» **REQUIRED ACTION**
When a line of the records contains "normal", copy it.

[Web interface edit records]
<<<<

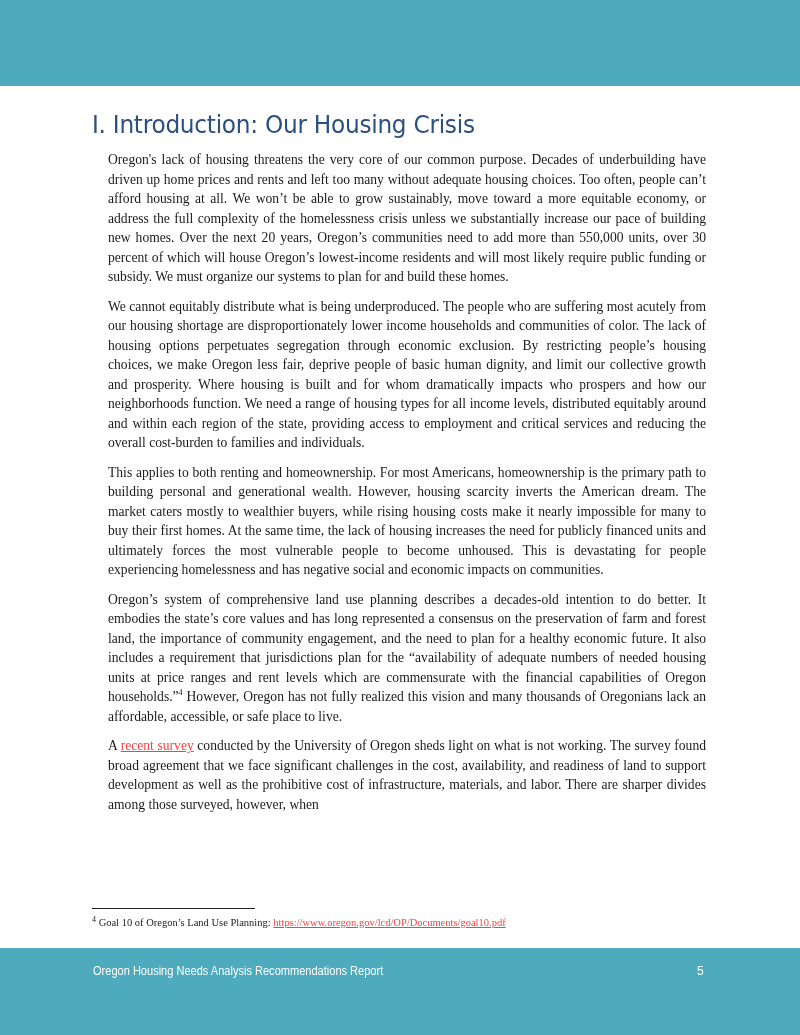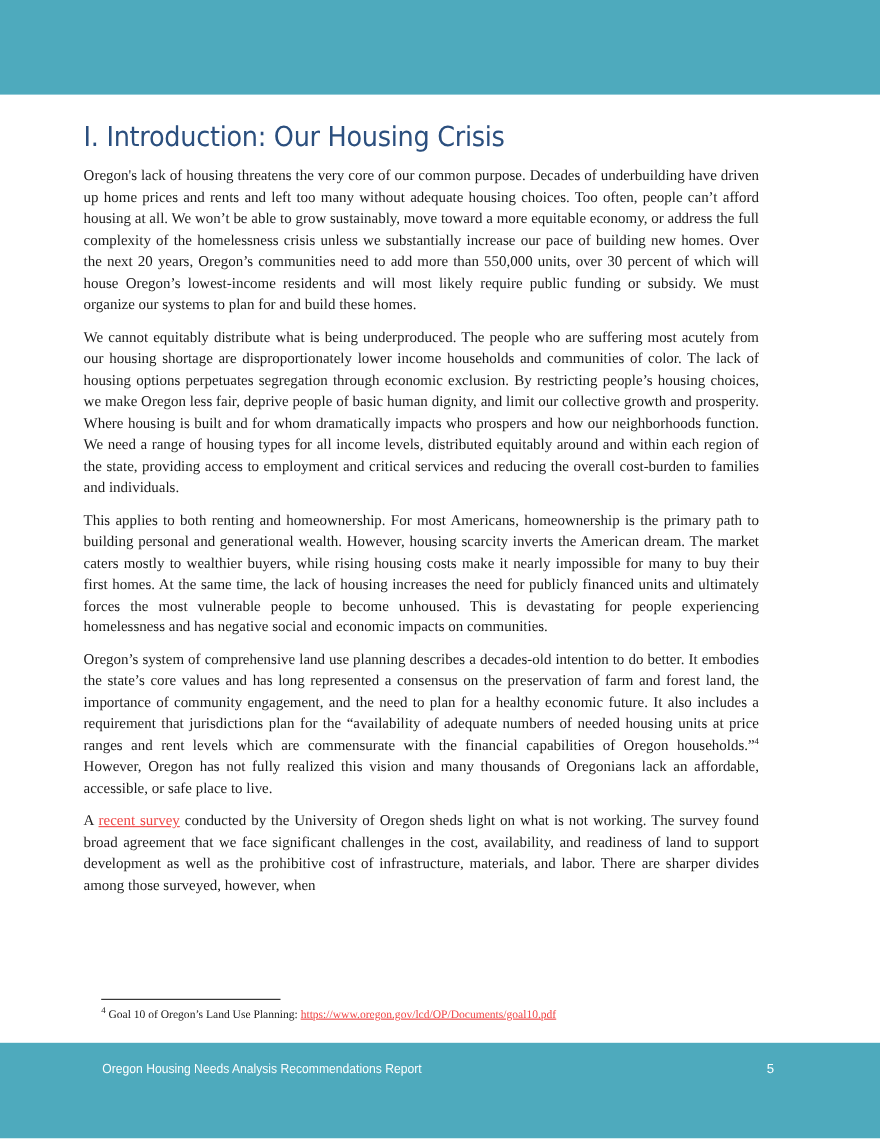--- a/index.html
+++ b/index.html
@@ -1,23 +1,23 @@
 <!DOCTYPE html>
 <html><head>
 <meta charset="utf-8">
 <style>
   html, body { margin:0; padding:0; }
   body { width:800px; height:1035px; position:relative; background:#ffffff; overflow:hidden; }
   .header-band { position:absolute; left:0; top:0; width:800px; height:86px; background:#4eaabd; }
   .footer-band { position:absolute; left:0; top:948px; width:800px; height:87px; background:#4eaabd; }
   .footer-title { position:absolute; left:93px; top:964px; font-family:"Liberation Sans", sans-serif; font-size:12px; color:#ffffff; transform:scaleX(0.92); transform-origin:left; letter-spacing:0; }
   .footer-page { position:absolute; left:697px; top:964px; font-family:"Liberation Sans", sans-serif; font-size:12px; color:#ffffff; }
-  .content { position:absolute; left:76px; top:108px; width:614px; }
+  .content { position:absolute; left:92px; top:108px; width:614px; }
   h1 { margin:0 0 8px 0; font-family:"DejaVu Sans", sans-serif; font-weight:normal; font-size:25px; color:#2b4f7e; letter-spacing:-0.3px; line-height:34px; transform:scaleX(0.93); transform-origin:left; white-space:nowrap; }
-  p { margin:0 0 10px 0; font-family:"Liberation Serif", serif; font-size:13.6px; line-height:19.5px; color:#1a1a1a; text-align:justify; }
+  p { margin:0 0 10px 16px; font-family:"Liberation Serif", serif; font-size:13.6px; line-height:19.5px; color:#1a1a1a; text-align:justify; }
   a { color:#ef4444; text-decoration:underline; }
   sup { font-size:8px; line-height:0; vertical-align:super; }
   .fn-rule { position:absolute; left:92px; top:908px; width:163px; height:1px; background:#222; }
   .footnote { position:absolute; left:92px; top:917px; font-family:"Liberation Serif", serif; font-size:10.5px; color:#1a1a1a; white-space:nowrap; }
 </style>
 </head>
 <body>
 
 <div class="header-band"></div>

>>>>
<<<<

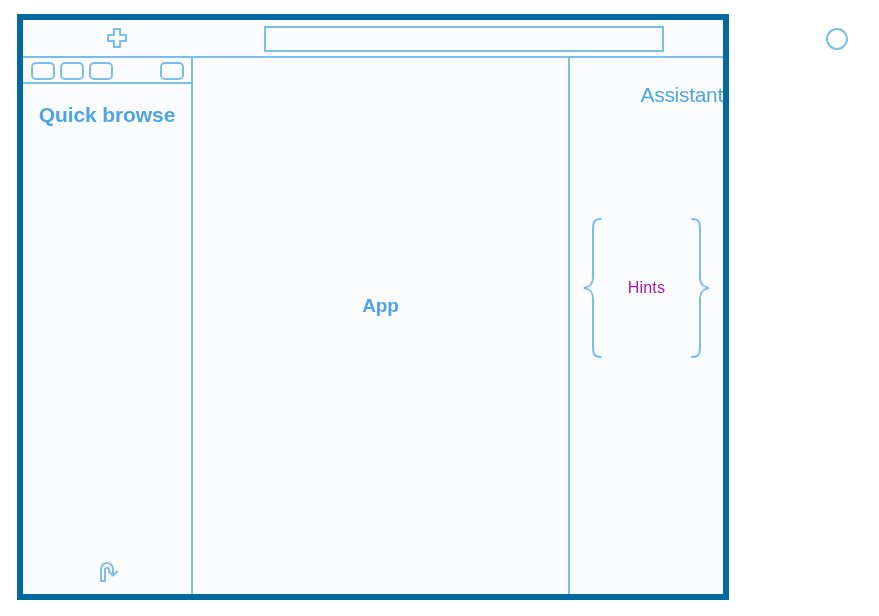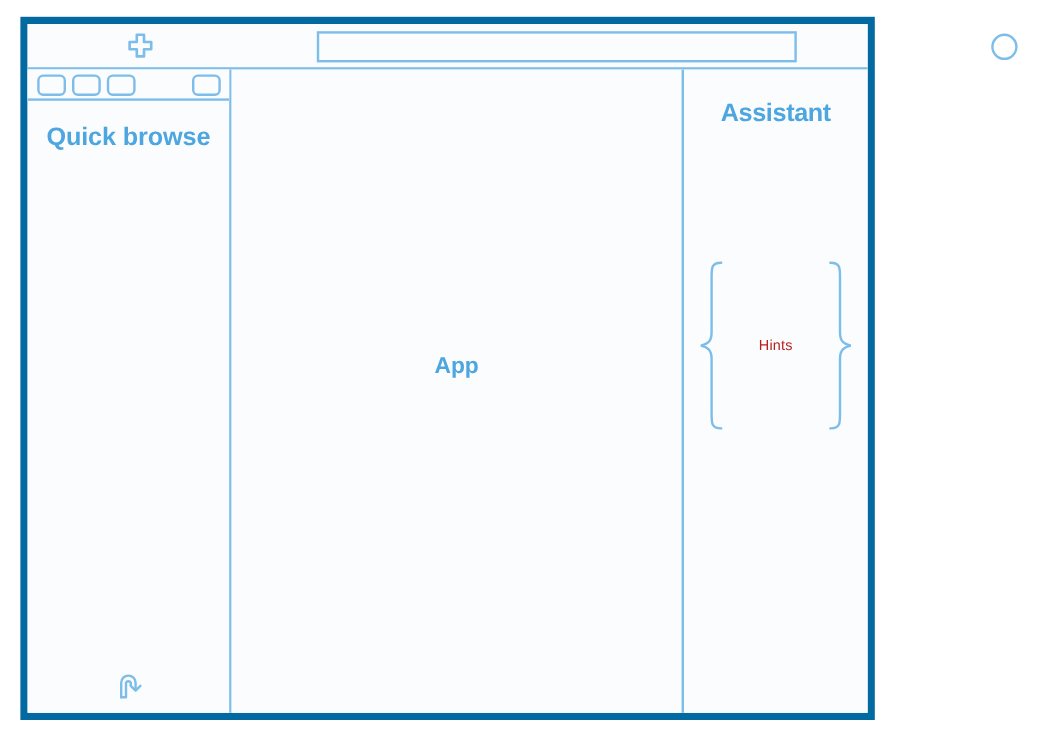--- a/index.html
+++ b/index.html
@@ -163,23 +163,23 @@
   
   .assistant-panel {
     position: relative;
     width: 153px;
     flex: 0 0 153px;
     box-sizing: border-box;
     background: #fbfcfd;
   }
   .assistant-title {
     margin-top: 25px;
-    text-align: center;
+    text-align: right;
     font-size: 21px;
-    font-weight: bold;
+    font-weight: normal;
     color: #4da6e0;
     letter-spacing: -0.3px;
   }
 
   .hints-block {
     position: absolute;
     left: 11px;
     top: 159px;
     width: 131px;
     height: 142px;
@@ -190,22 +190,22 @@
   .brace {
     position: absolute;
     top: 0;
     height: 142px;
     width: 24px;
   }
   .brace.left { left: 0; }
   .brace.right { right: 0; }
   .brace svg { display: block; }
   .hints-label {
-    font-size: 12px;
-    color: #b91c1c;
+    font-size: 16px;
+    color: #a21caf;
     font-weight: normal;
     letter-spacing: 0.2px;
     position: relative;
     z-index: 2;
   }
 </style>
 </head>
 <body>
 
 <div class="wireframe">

>>>>

» **TASK SOLUTION**
   h1 { margin:0 0 8px 0; font-family:"DejaVu Sans", sans-serif; font-weight:normal; font-size:25px; color:#2b4f7e; letter-spacing:-0.3px; line-height:34px; transform:scaleX(0.93); transform-origin:left; white-space:nowrap; }
+    font-weight: normal;
     font-weight: normal;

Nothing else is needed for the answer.